160
Guías de Práctica Clínica en Pediatría
– Síndrome de Feingold: Microcefalia, anormalidades manos y pies, atresia esofágica/duodenal.
– Alteraciones cromosómicas (7%): Trisomía 21-13-18.
– Alteraciones gastrointestinales (21%): Malformaciones anorrectales, atresia duodenal o
intestinal, malrotación intestinal.
– Malformaciones cardíacas (20%-37%): Defectos septum interventricular, defectos septum
interauricular, ductos arterioso persistente, tetralogía de Fallot, transposición de grandes
vasos, arco aórtico a derecha.
– Traqueomalasia.
– Hernia diafragmática.
Diagnóstico
La sospecha diagnóstica comienza al no poder introducir una sonda naso u orogástrica más
allá de 6-8 cm de la comisura nasal.
La radiografía simple cérvico-tóraco-abdominal nos muestra una dilatación proximal del
esófago, que se exacerba al administrar aire durante el examen a través de la sonda (el esófago
normalmente no se visualiza en la radiografía simple). El hallazgo de una burbuja gástrica nos
confirma la presencia de una fístula traqueoesofágica.

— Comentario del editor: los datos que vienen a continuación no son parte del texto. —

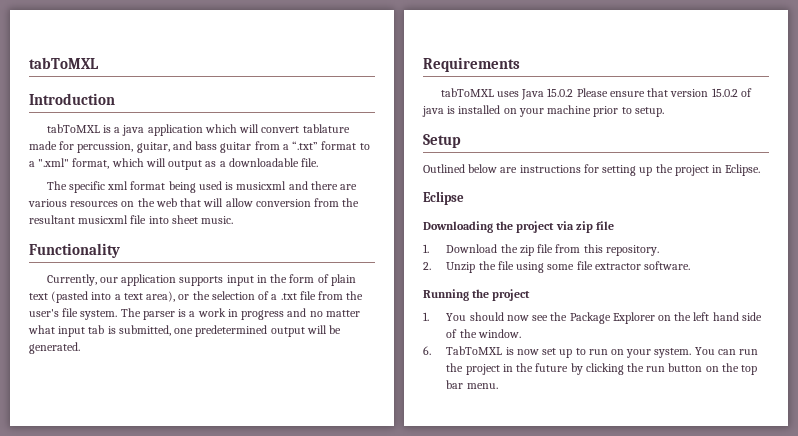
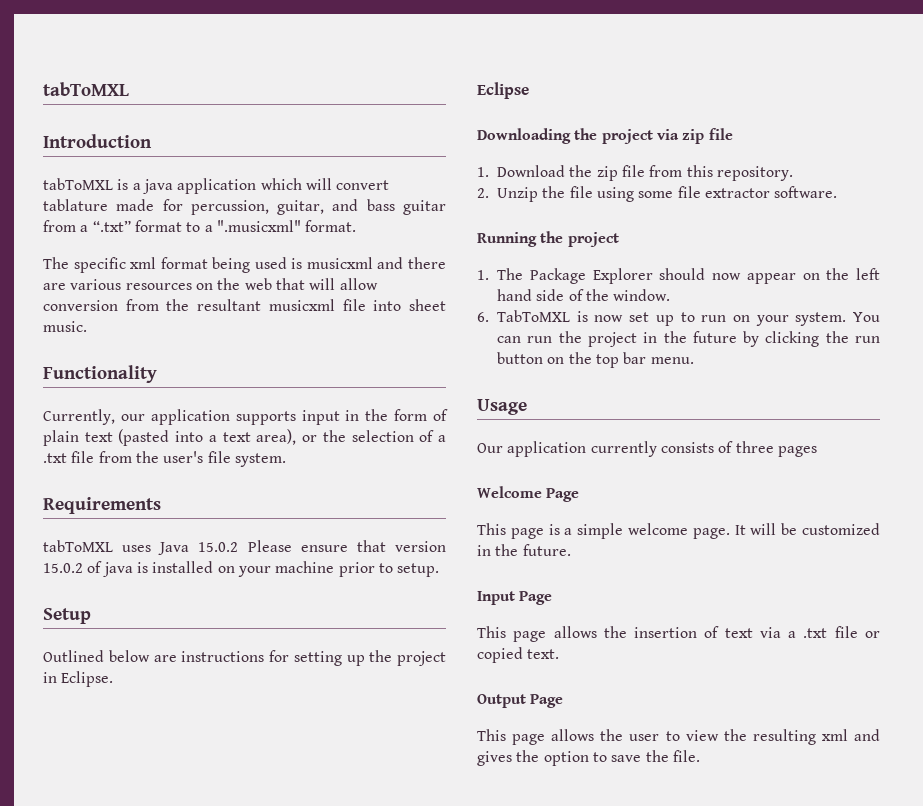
[38,158,319,170] ".xml" format, which will output as a downloadable file. -> [216,220,357,232] ".musicxml" format.
[120,308,360,320] [28,325,342,337] [29,342,80,354] The parser is a work in progress and no matter what input tab is submitted, one predetermined output will be generated. -> (286, 460) none
[446,312,655,324] You should now see the Package Explorer -> [497,268,796,284] The Package Explorer should now appear
(498, 386) none -> [477,399,527,415] [477,441,817,457] [477,486,580,502] [477,523,880,539] [477,544,571,556] [477,591,553,605] [477,626,880,642] [477,647,560,663] [477,694,564,708] [477,729,880,745] [477,750,700,766] // Usage // Our application currently consists of three pages // Welcome Page // This page is a simple welcome page. It will be customized in the future. // Input Page // This page allows the insertion of text via a .txt file or copied text. // Output Page // This page allows the user to view the resulting xml and gives the option to save the file.

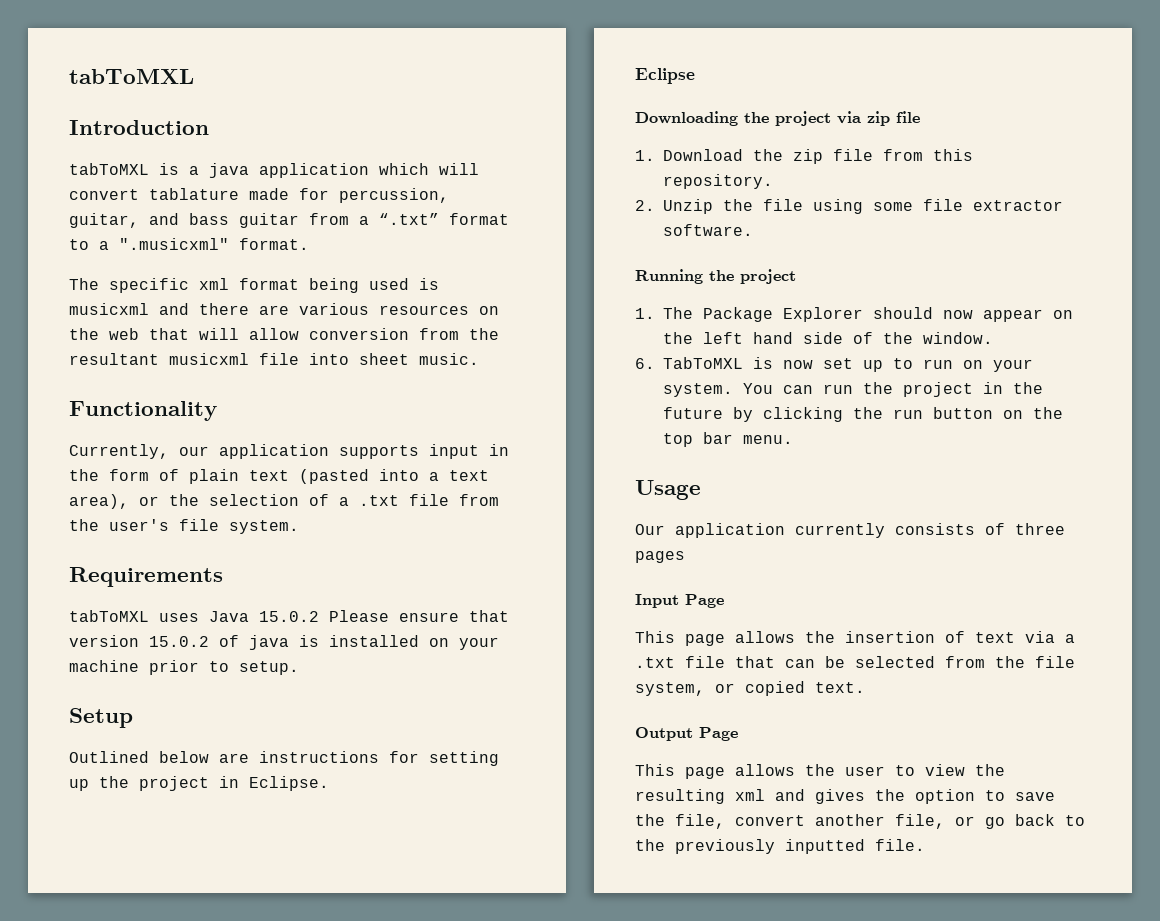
[477,486,580,502] [477,523,880,539] [477,544,571,556] // Welcome Page // This page is a simple welcome page. It will be customized in the future. -> (685, 557) none
(858, 632) none -> [735,656,1075,668] [635,682,705,696] that can be selected from the file system,
(669, 756) none -> [675,814,1085,829] [635,839,865,854] file, convert another file, or go back to the previously inputted

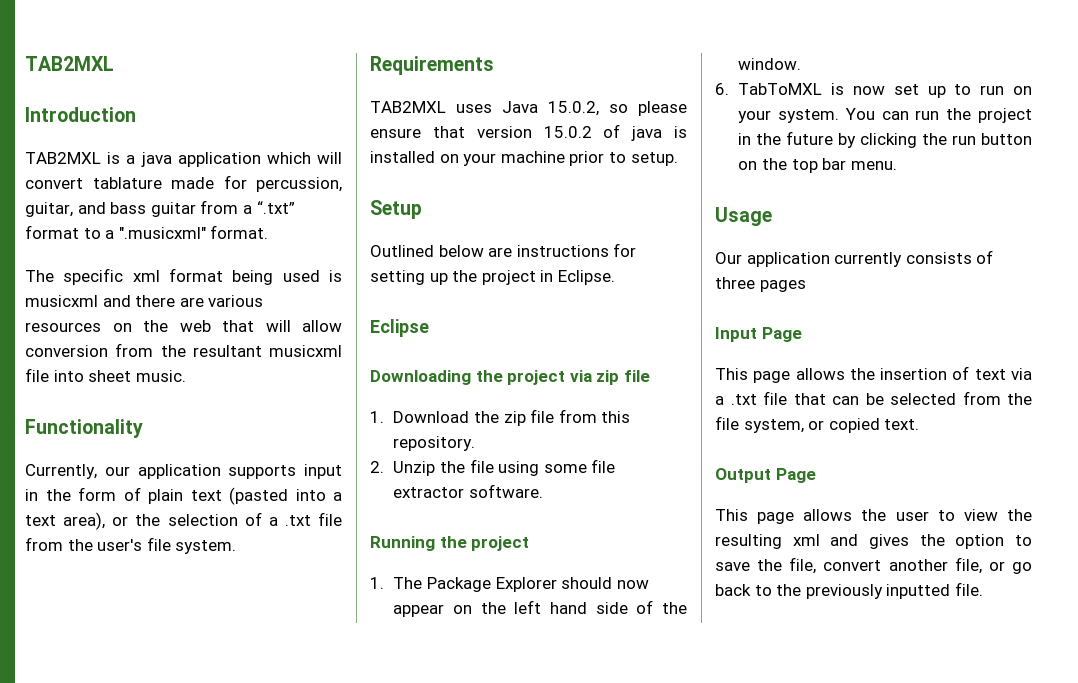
[69,69,194,84] tabToMXL -> [25,56,114,71] TAB2MXL
[69,163,149,175] tabToMXL -> [25,152,101,164] TAB2MXL
[69,610,149,622] tabToMXL -> [370,101,446,113] TAB2MXL
[259,610,389,622] 15.0.2 Please -> [548,101,687,116] 15.0.2, so please

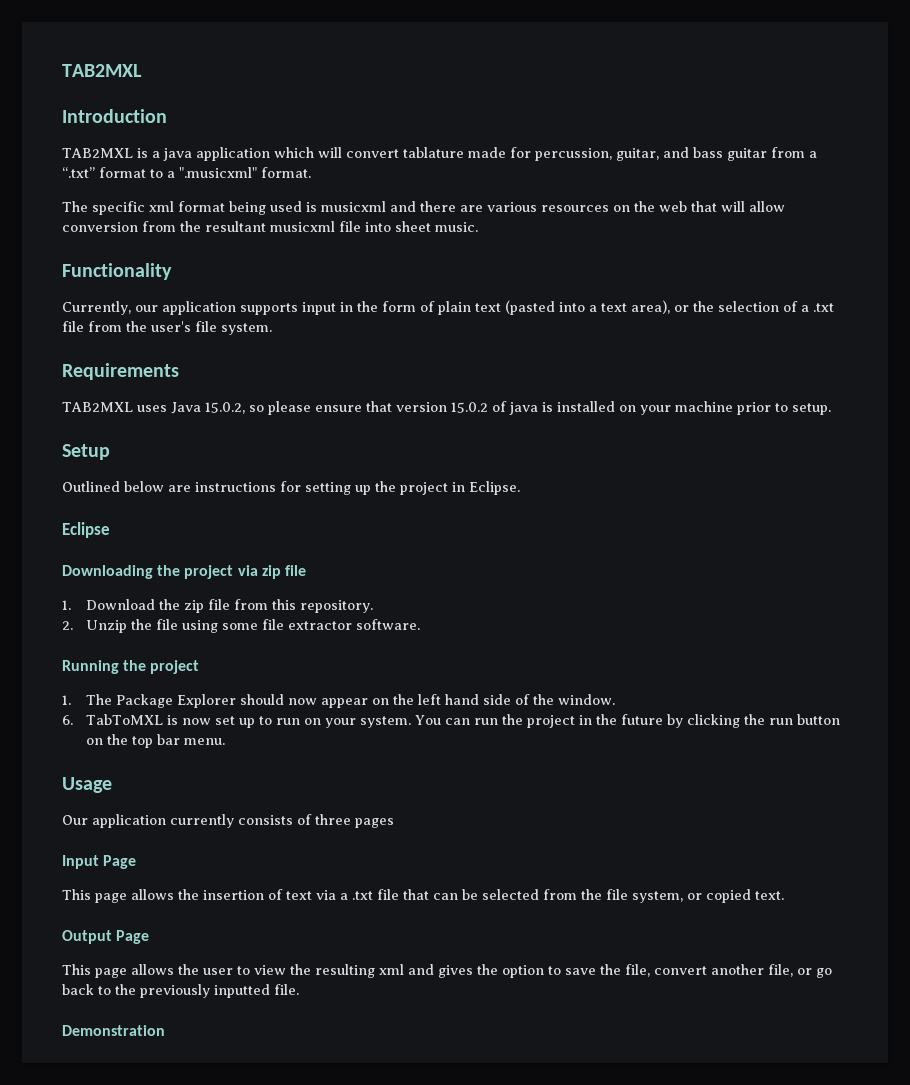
(983, 589) none -> [62,1025,165,1036] // Demonstration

La radiografía con contraste es útil para hacer el diagnóstico de fistula en H, al igual que la
fibrobroncoscopia, también útil en fistulas proximales (riesgo de aspiración).
Siempre estudio de malformaciones asociadas.
Manejo preoperatorio
– Manejo en unidad de cuidados intensivos neonatal (UCIN).
– Régimen cero y aspiración continua de esófago proximal con sonda doble lumen.
– Posición fowler 30
°
para disminuir el riesgo de reflujo gastroesofágico a través de la FTE.
– Manejo hidroelectrolítico y ácido-base.
– Considerar uso de antibioticoterapia de amplio espectro.
Manejo quirúrgico
No constituye una emergencia quirúrgica, debe ser resuelta dentro de 24 a 72 horas en las
mejores condiciones. Debe idealmente conservarse el esófago nativo.
AE con FTE distal: Disección de fistula traqueoesofágica. Sutura traqueal. Disección de
cabo proximal y anastomosis esófago-esofágica término-terminal.
AE LONG GAP o atresia sin fístula: Ocurre cuando la distancia entre los cabos proximal y
distal es mayor a 2,5 a 3 cm. Principalmente en AE sin fístula o con fístula proximal. Las
alternativas quirúrgicas incluyen gastrostomía, con o sin esofagostomía cervical, técnicas de
alargamiento o plastias esofágicas. Foker describió un procedimiento mediante tracción de ambos
cabos que luego de tres meses permitan realizar la anastomosis esófago-esofágica sin tensión.
Reemplazo esofágico con estómago, colon o yeyuno, como primera alternativa es
infrecuente y debe reservarse para pacientes con ausencia de esófago.
Fístula tipo H: Generalmente no se sospecha en etapa de RN, puede presentar dificultad en
la alimentación, distress respiratorio, neumonías a repetición, distensión abdominal. El
diagnóstico se realiza mediante un esofagograma.
Manejo posoperatorio
– Se recomienda mantener tratamiento antibiótico de amplio espectro.
– Aspiración de saliva solo en la boca evitando introducir una sonda nasogástrica al esófago.
– Mantener intubado al paciente en el posoperatorio los primeros días. Evitar reintubaciones
por el riesgo de intubación esofágica.